Exercise description
"This included the" appears in one line of the records below. Output that line and each one after it, exactly, through the last line.

Data section

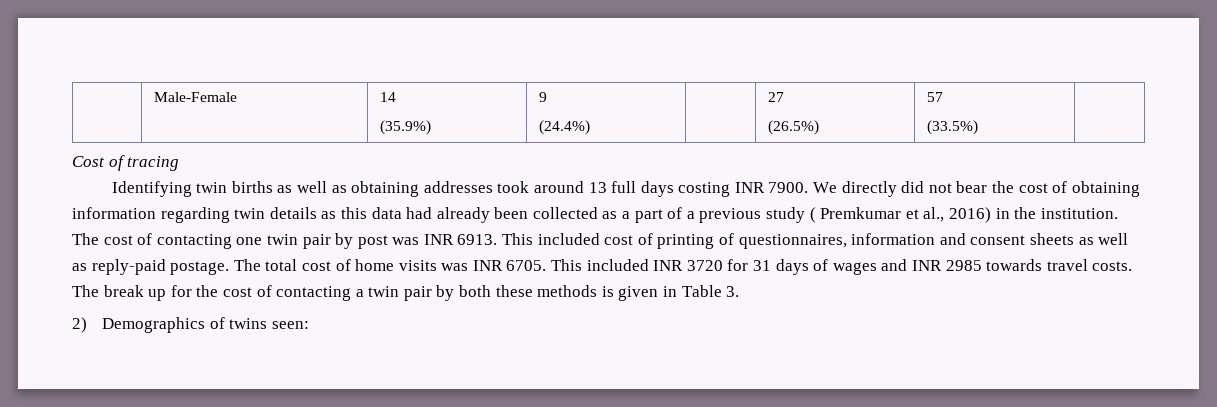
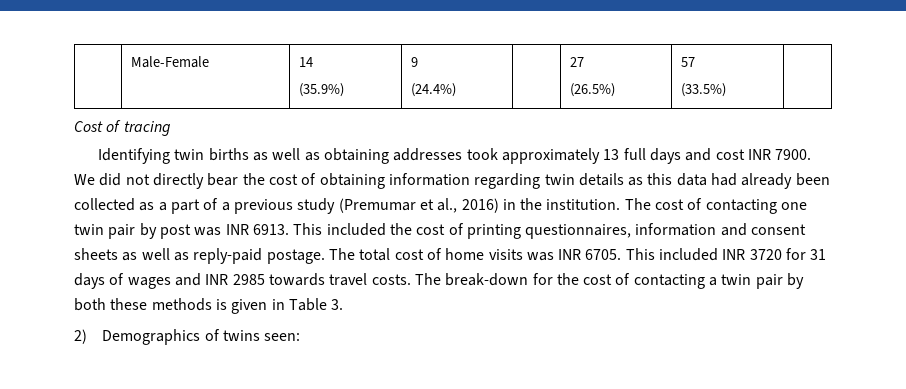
- Identifying twin births as well as obtaining addresses took around 13 full days costing INR 7900.
+ Identifying twin births as well as obtaining addresses took approximately 13 full days and cost INR 7900.
- We directly did not bear the cost of obtaining information regarding twin details as this data had already been collected as a part of a previous study ( Premkumar et al., 2016) in the institution.
+ We did not directly bear the cost of obtaining information regarding twin details as this data had already been collected as a part of a previous study (Premumar et al., 2016) in the institution.
- This included cost of printing of questionnaires, information and consent sheets as well as reply-paid postage.
+ This included the cost of printing questionnaires, information and consent sheets as well as reply-paid postage.
- The break up for the cost of contacting a twin pair by both these methods is given in Table 3.
+ The break-down for the cost of contacting a twin pair by both these methods is given in Table 3.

Answer box
+ This included the cost of printing questionnaires, information and consent sheets as well as reply-paid postage.
- The break up for the cost of contacting a twin pair by both these methods is given in Table 3.
+ The break-down for the cost of contacting a twin pair by both these methods is given in Table 3.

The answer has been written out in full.